Face à cette situation, Le Monde décrit « la nouvelle approche, intransigeante » de l’Union européenne : elle « s’est matérialisée en novembre 2015 avec le Fonds fiduciaire UE-Afrique. Lors d’une réunion à Malte, les dirigeants européens ont alors offert un montant initial de 1,8 milliard d’euros pour aider à expulser les migrants indésirables et empêcher les gens de partir ».
Quatre grands journaux européens – Le Monde, le Guardian (quotidien anglais), Der Spiegel (hebdomadaire allemand), El País (quotidien espagnol) – viennent de publier de façon simultanée une série de reportages sur le thème : « Quand l’Europe renvoie la crise migratoire de l’autre côté de la Méditerranée ».
Le ton est donné dès la présentation des reportages sur le site du Monde : « En endiguant le flux migratoire en provenance du Maghreb, l’Union européenne a provoqué un goulet d’étranglement cauchemardesque en Afrique ». « Les critiques estiment que l’Europe essaie simplement d’exporter le problème et de le contenir loin de ses côtes pour des raisons d’opportunisme politique, mais que cette approche ne fonctionnera pas ».
La présentation dans le quotidien The Guardian est encore plus sévère : « La conséquence (de cette politique) a été de sous-traiter la crise migratoire à la partie du monde la moins apte à la gérer ». « Nous créons le chaos dans notre arrière-cour et nous paierons un prix élevé si nous n’arrangeons pas la situation ».
Une vidéo accusatrice
La coopération de l’Union européenne avec la Libye est sous les feux d’une critique largement médiatisée : RFI, à l’instar notamment de LCI, Courrier International, etc. relaient les dénonciations de l’ONU des conditions de détention des clandestins dans ce pays.
Le journal télévisée de TF1 consacre le 17 novembre un reportage sur le thème : « l’Europe est-elle inhumaine avec les migrants ? ». Des extraits d’une vidéo tournée avec les acteurs Mathieu Kassovitz et Marina Fois sont diffusés afin de sensibiliser l’opinion, « parce que la fermeture des frontières tue », et « afin d’accueillir des migrants en Europe ». Le journaliste conclut le reportage en indiquant : « l’Europe est devenue une forteresse ».
France Info nous informe que le clip a été produit par le « Collectif pour une Nation Refuge, qui œuvre pour dénoncer les conditions actuelles du non-accueil des personnes exilées en France et ailleurs ».
Le clip est mis en ligne sur de nombreux sites de journaux : Le Parisien, LCI, Elle, Sud-Ouest, etc…

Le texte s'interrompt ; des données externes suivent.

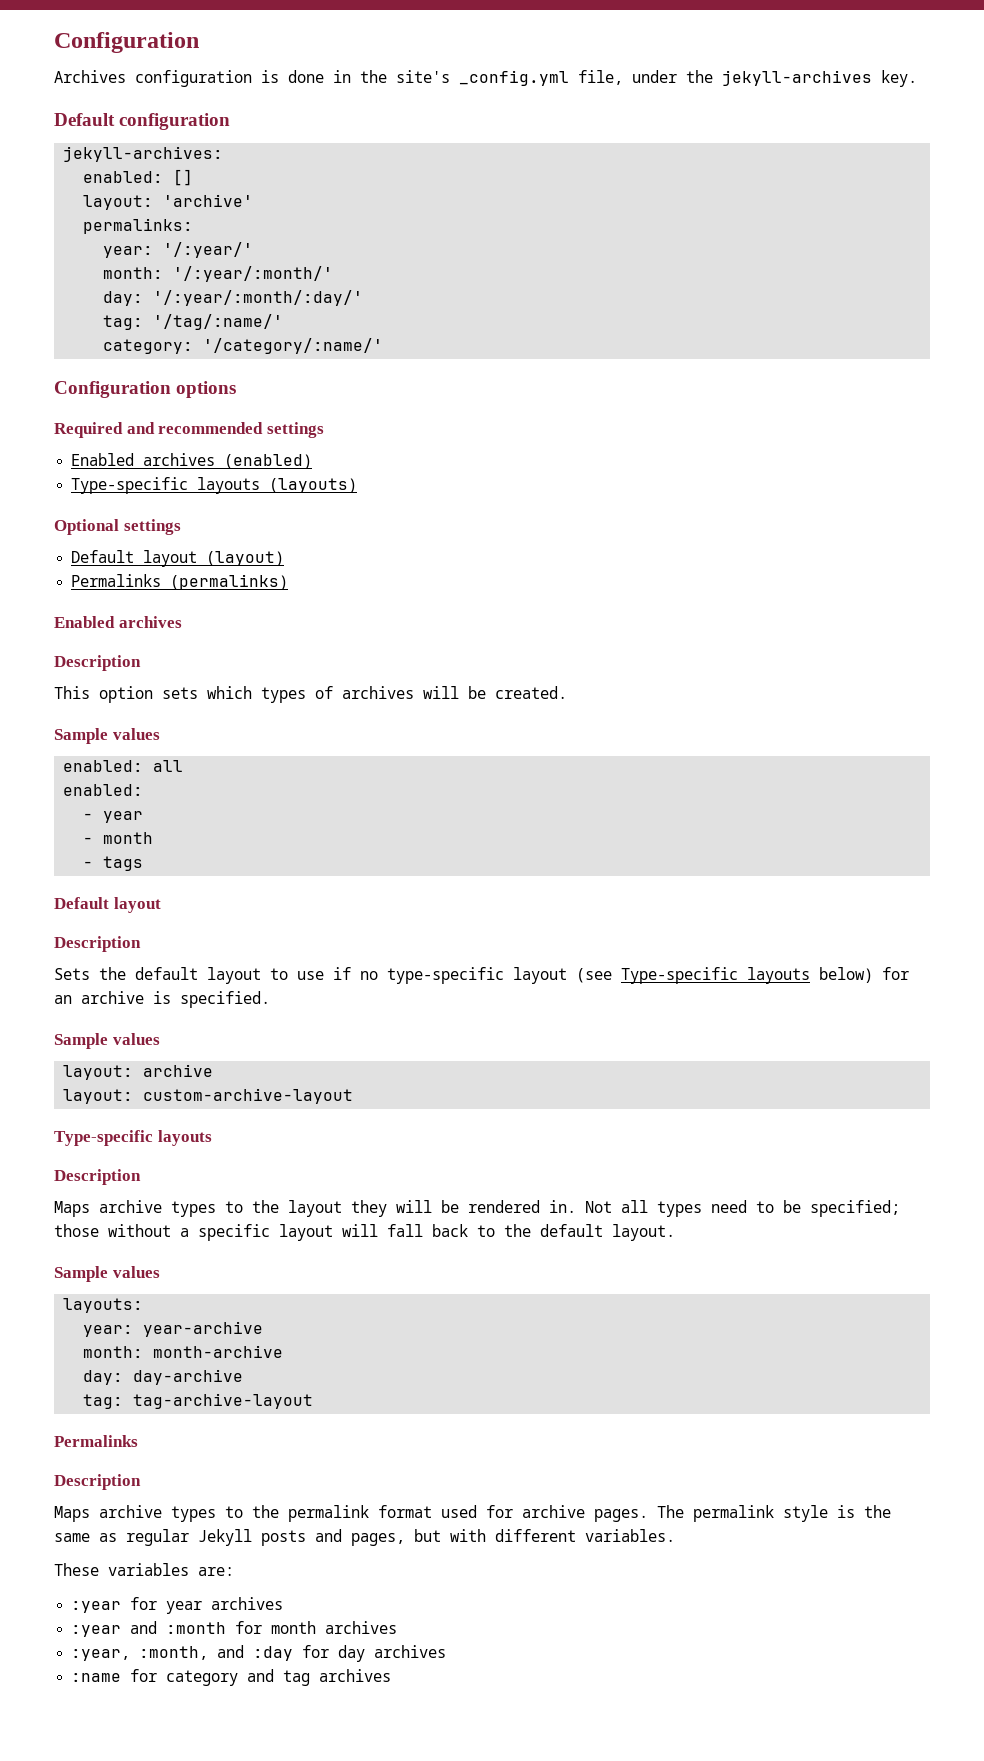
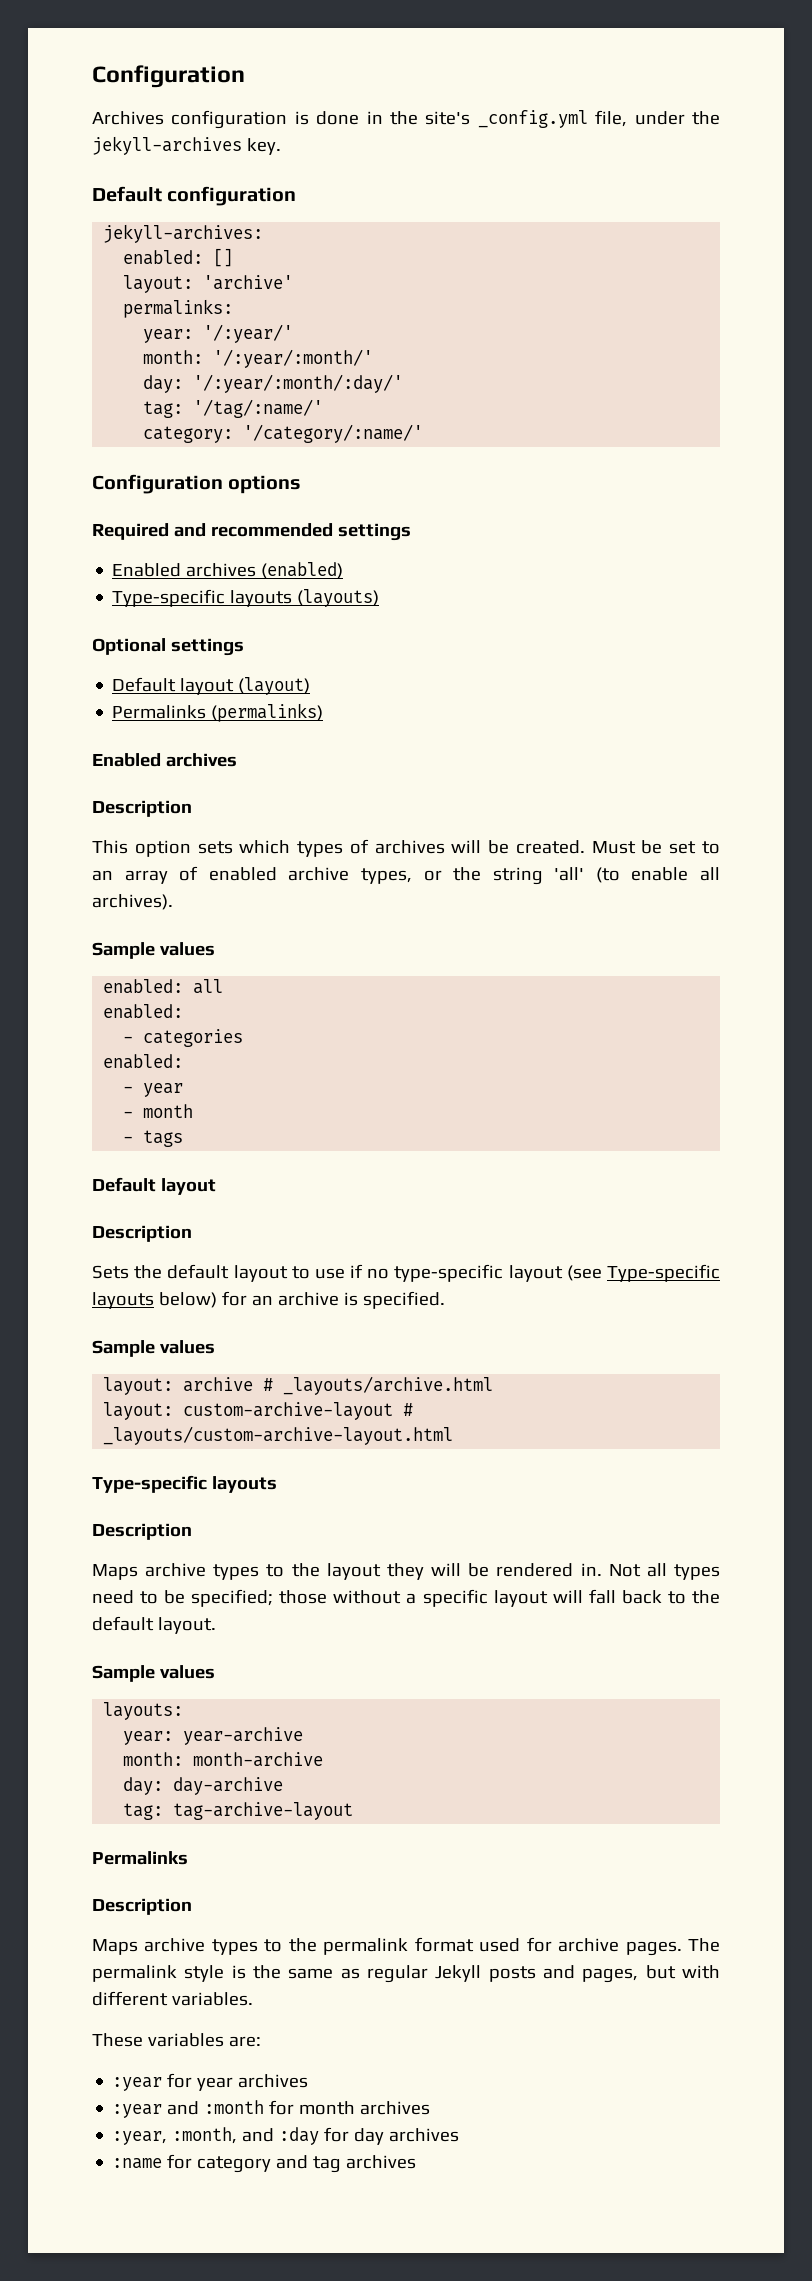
+ Must be set to an array of enabled archive types, or the string 'all' (to enable all archives).
+ - categories
+ enabled:
- layout: archive
+ layout: archive # _layouts/archive.html
- layout: custom-archive-layout
+ layout: custom-archive-layout # _layouts/custom-archive-layout.html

Exil physique et exil fiscal
On savait que Mathieu Kassovitz avait été lui-même tenté par l’exil, fiscal, cette fois. On connaissait aussi son sens de la mesure. Ce qui est plus étonnant, c’est de voir l’absence de recul du journaliste de TF1 par rapport au message véhiculé par le collectif ayant produit le clip : « protégeons les humains, pas les frontières ». Selon celui-ci, il faudrait délaisser la protection des frontières au profit de celle des humains. Comme si les deux étaient incompatibles. Comme si en parfaite antithèse, l’un devait absolument se substituer à l’autre.
Si la critique de l’application par certains pays africains de mesures pour empêcher les migrants de partir de Libye est une chose, dire comme le collectif produisant le clip que la France a une politique de « non accueil » en est une autre.
Non accueil ? Vraiment ?
La réalité est différente : les demandeurs d’asile n’ont jamais été aussi nombreux en France, tout comme le nombre de migrants mineurs – qui « explose » selon des chiffres publiés par le journal La Croix. Les situations de tension migratoire ne se limitent plus à Calais et à la Porte de la chapelle. Elles essaiment en Normandie, à Annecy, Metz, dans les Alpes du sud, etc.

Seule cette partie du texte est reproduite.